In India, “namaste” or “namaskar” with folded hands and a bow, is the Indian way of greeting each other, no handshake involved….. The gesture is an acknowledgment of the soul in one by the soul in another. “Nama” means bow, “as” means I, and “te” means you. Therefore, Namaste literally means “bow me you” or “I bow to you.”
Thank you for acknowledging Jude’s point on the value of touch. As a primary care physician and a mother of 4 vectors of perpetual disease (sometimes called children), I admit that I have come to the point that I worry very little about the infectious diseases that I encounter through touching others, and just try to stick to the hand washing ritual—as my cracked knuckles attest to! I do avoid shaking hands with an obviously ill individual, but if touch seems appropriate I just wash my hands afterwards and not worry too much more about it. Like everyone, I succumb to some virus several times a year, but it’s almost never related to an exposure I can identify. I’m much more surprised by the fact that after directly caring for my sick children or spending hour after hour in rooms with sick patients that I DON’T get sick more often than I do. I also believe in the theory of lack of exposure to infectious agents contributing to higher rates of asthma and allergies, and maybe even autoimmune diseases. Acknowledging that some virus is inevitably bound to catch me sometime, somewhere, I subscribe to the philosophy, “That which does not kill you makes you stronger,” and we definitely subscribe to the “5 second rule” if something drops to the floor in our household. :-0
Funny that people are so afraid of potentially getting germs from the others by shaking hand. Do people have similar fear when they handle cash, which has been touched by unknown number of people’s hands? Think about the irony and stop being unnecessarily paranoid.

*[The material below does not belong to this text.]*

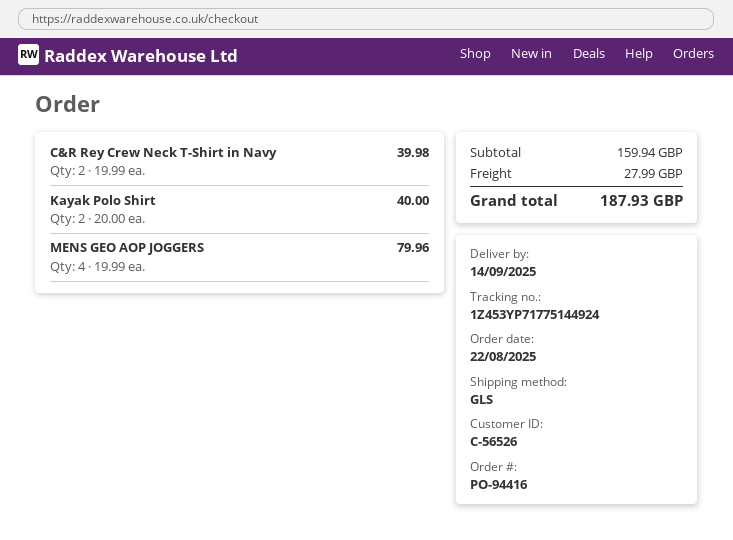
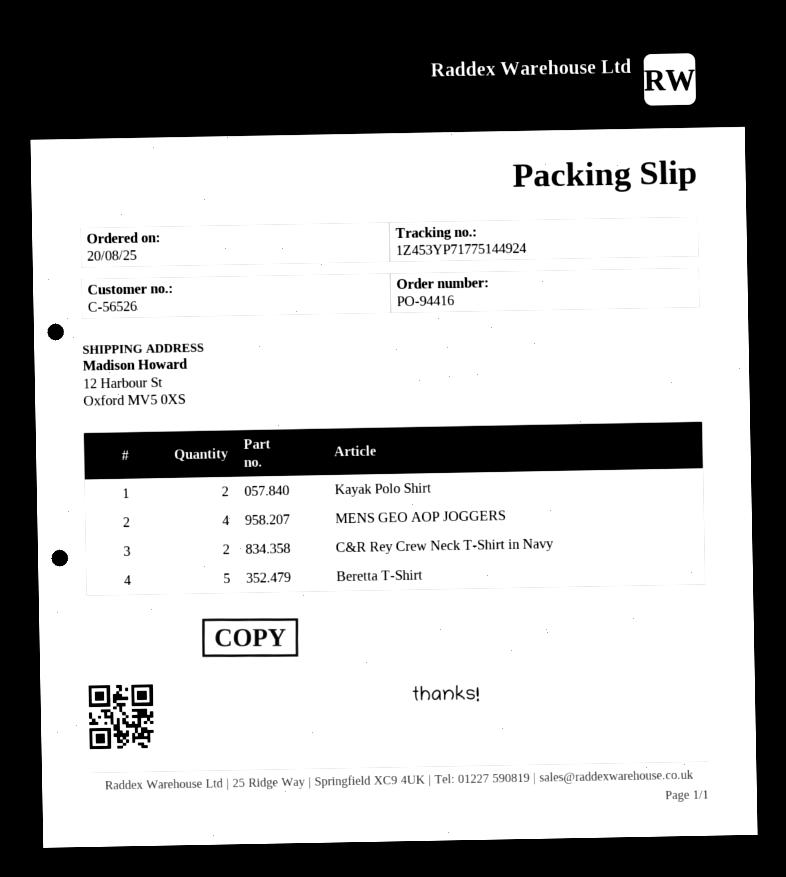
order date: 2025-08-22 -> 2025-08-20
Beretta T-Shirt: none -> 5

Often I find my hands are behind my back in an attempt to avoid the handshake, but I would rather shake hands than do the cheek kiss. Those with colds/flu ought to be the first to decline contact. There are certainly many other “touch” circumstances where I make it my responsibility to wash my hands or “alcoholize” after contact (elevator buttons, grocery carts, door handles).
A few years ago I watched a surgeon open 4 different doors in a hospital using the cuff on her cardigan, not once did her hand touch a doorknob. I worked through SARS in the same hospital where the threat of dying was very real so I understood her defense actions. I tap elevator buttons using my keys or even an elbow.
Touch keeps us connected, feel loved, needed, consoled and offers emotional warmth. Would be a shame to loose that.
My eldest son who is doing graduate work in antibiotic-resistant bacteria feels we are due for another 1918 flu epidemic. And international travel will just speed it up.
I’ll say keep your hands away from your face and increase hand washing!
Maybe in a medical situation you are correct about not shaking hands and washing after each contact but in real life my clinical experience (of one I admit) it seems over rated. I was a large animal veterinarian for 40 years and was clean but not fastidious and never caught anything from contact. And like most LA vets I was in some pretty dirty situations. I always told my self it was just stimulating antibodies and it seemed to work. I also never had a sink available and usually the bucket was getting dirty rapidly.
I do not advocate you not being clean as I also think the placebo effect of “I just touched someone and didn’t wash” will probably make you sick on occasion. Fortunately not 80% of the time like placebos treating many things works.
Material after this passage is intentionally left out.